I would like to share with you a quick tour on EMBOSS a nice
tool, a suite of tools, that could be a one stop shop for
most of your basic bioinformatics analysis.
If you have any question about bioinformatics, can I do this?
Can I do that?
I want to set a primer.
I want search a motif.
I want to do some alignment, basic alignment.
I want to visualize the structure, 2D
structure, 3D structure.
I want to cut a sequence, paste a
sequence, or reform a sequence.
I want to do restriction enzyme [INAUDIBLE].
I want to design the primer, and so many different things.
If you have any questions, basic question, one the first
places you can go look for an appropriate tool, is EMBOSS.
There are a number of different tools out there,
individual scattered tools around the world, around the
globe, on the internet.
But EMBOSS has been there for a long, long time, and it's a
very good, stable collection of tools, basic tools.
So how do we start?
Like I said, there are different places where EMBOSS
servers are hosted.
It's an open source project.
You can download and install and run your own version of
EMBOSS if you want.
But if you're looking for a quick solution, quick
analysis, a simple analysis, then there are a number of
EMBOSS servers that are public servers that are
available out there.
So I would always search like this.
EMBOSS, go to Google, EMBOSS, web server.

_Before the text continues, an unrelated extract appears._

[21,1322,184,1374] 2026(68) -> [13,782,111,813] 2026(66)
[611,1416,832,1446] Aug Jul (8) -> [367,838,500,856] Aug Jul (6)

So if you search for that, you're going to get this link.
The first link gives some of the popular servers that are
already listed in the EMBOSS original project page.
So you click on the EMBOSS servers, and you scroll down.

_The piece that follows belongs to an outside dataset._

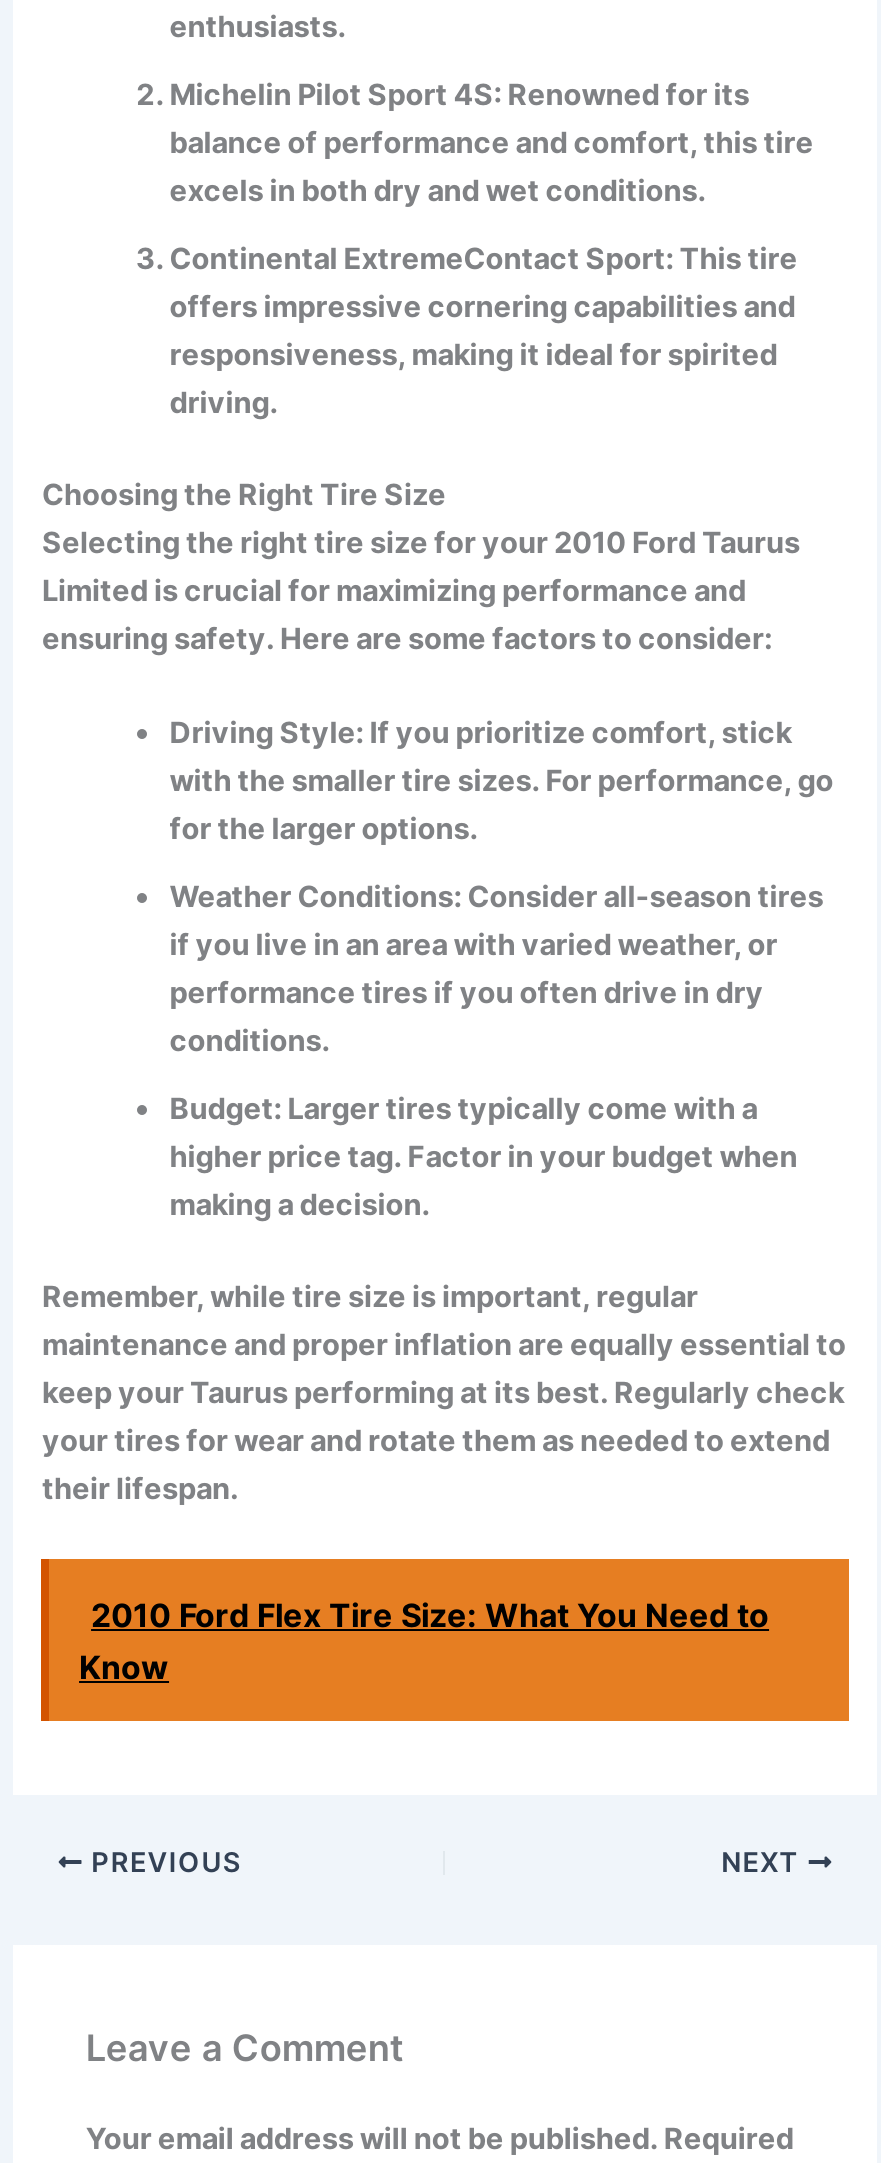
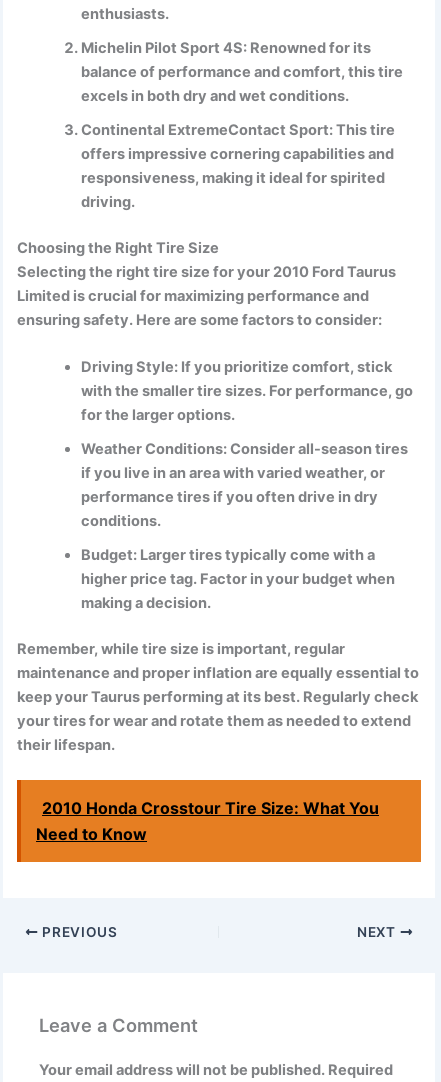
[79,1595,769,1687] 2010 Ford Flex Tire Size: What You Need to | Know -> [36,798,379,844] 2010 Honda Crosstour Tire Size: What You | Need to Know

So these are some of the EMBOSS servers which are based
on EMBOSS explorer.
I want to quickly show you two options, two servers
that are out there.
The first one is from Netherlands.
So if you just click on that.
So this is EMBOSS, all these different tools that you see
here, this menu that I'm scrolling down.
These are different tools that are used for several different
things in a regular biology stuff.
So I go back.
And if you wanted to use a tool, a server from an
American institute, here is Purdue University's server.
So you click on that.
You will end up in Purdue University's EMBOSS server.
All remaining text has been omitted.